Appearing before the National Assembly’s Finance Committee, Patrick Pouyanné detailed his estimate: the price cap of €1.99 per liter of gasoline and €2.25 per liter of diesel represents a “loss of revenue” of some 200 million euros since late February 2026, when the conflict in Iran began.

The group’s CEO clarified that this figure is “approximate” since it is based on the prices TotalEnergies would have charged at its stations had the crisis not occurred.“The cap is below cost,” he stated, implying that the company is selling at a loss in France under current conditions.

“The only oil company to have implemented this”

In response to lawmakers calling for a tax on windfall profits, Mr. Pouyanné defended his price-capping mechanism, which he described as a “voluntary contribution” that “no one was asking” the group to make. He emphasized: “We are the only company in the world to have implemented this.”

The logic behind his reasoning is clear:“So, criticizing this measure [...] I admit I have a hard time understanding it.” He defended this measure, which is “appreciated by consumers” and praised by the government.

The threat to withdraw the cap in the event of a surtax

The CEO did, however, set one condition: “If Parliament moves toward additional taxation, we will learn from it [...] They can’t expect to take the same money from us twice.”

In a series of interviews from May 2026 reported by RTL, AFP, and Le Figaro, he warned from the outset: “In the event of a surcharge on our refineries [...] we will not be able to maintain the price cap at our gas stations in France.” He considersit “highly likely” that TotalEnergies will be subject in 2026 to the surtax on large companies adopted in the fall of 2025.

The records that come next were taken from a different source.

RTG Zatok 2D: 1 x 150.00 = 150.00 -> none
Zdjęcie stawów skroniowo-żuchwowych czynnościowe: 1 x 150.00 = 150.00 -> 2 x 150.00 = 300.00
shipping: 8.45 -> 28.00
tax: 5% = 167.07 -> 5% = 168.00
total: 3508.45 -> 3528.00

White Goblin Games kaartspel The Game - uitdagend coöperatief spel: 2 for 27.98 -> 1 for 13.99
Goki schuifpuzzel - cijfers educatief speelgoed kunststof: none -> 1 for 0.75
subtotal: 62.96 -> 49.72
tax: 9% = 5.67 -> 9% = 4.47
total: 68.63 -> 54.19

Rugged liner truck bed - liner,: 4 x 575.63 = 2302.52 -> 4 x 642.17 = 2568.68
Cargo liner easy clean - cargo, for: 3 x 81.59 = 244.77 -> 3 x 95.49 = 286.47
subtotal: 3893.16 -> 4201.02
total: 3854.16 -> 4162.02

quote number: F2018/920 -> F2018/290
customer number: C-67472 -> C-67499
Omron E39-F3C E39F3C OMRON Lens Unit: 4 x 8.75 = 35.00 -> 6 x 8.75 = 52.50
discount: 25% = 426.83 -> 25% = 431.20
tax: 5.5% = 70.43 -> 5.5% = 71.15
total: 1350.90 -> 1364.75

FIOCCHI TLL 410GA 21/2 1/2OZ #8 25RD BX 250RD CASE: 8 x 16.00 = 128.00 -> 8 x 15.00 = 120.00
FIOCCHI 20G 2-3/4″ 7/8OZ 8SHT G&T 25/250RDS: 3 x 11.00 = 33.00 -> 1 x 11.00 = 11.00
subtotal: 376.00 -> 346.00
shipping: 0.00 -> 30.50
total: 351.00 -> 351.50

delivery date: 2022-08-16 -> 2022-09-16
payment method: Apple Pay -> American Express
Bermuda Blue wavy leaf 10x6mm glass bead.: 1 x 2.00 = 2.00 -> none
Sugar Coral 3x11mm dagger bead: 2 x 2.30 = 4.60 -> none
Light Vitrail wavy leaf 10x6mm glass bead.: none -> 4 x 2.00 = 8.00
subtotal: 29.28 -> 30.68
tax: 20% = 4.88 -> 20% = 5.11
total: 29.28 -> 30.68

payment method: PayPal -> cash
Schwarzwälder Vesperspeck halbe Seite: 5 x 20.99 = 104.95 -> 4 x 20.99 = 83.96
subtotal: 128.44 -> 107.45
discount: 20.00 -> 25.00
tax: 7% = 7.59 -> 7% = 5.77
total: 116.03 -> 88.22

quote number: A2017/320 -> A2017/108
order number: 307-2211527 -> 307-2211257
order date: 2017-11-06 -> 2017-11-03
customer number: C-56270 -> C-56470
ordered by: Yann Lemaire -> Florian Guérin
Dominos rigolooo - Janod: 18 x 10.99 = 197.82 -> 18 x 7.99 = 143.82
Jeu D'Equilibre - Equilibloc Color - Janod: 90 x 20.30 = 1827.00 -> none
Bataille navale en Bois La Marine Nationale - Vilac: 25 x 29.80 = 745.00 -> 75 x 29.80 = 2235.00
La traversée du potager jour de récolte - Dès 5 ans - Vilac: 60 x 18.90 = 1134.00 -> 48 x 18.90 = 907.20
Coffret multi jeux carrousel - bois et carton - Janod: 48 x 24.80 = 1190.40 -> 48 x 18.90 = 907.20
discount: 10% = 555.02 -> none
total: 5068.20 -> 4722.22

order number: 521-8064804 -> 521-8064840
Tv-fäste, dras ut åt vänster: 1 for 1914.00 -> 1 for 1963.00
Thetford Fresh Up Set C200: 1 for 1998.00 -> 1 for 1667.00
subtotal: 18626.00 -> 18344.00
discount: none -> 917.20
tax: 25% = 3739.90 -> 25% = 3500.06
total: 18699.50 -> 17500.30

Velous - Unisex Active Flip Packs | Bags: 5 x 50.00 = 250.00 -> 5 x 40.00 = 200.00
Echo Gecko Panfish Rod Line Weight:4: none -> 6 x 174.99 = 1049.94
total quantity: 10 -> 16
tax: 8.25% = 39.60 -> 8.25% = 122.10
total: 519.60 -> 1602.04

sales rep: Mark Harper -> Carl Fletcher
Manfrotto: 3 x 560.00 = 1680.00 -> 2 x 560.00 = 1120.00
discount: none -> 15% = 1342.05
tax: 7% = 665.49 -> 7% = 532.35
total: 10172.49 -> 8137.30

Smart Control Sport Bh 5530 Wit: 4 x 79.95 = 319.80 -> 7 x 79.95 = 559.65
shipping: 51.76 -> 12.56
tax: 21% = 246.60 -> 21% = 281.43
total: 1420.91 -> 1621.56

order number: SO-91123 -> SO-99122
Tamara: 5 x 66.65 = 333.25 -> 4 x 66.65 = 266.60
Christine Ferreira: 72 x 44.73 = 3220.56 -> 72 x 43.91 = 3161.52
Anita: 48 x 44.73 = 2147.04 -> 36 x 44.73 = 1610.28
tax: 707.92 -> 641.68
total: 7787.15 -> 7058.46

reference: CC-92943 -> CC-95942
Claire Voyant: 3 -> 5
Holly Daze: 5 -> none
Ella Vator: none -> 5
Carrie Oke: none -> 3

The shadow of 4.96 billion in profits

The figure of 200 million in “lost revenue” immediately drew reactions from many commentators because it juxtaposes contradictory realities: while TotalEnergies cites this loss in France, the group posted 4.96 billion euros in profits in the first quarter of 2026, a 51% increase year-over-year.

Globally, the group’s profits surpassed the $15.6 billion mark, according to Patrick Pouyanné himself. The conflict in the Middle East has boosted the group’s oil revenues, reigniting the debate over whether to tax “superprofits.”

Sticking to the cap despite tax criticism

The group is regularly criticized for paying a low corporate tax rate in France relative to its global profits. On May 17, 2024, Prime Minister Sébastien Lecornu had already encouraged the company to implement “a generous cap on gas prices” to redistribute the additional profits.

There will be no shortage in France

Finally, Patrick Pouyanné sought to reassure the public about summer supply:“There will be no shortages in France,” he assured, noting that inventories and logistics capacity are calibrated to handle the return to normal consumption levels. He did, however, warn that “this will come at a higher cost,” since “we will have to transport fuel to France in competition with Asia, which means paying more.”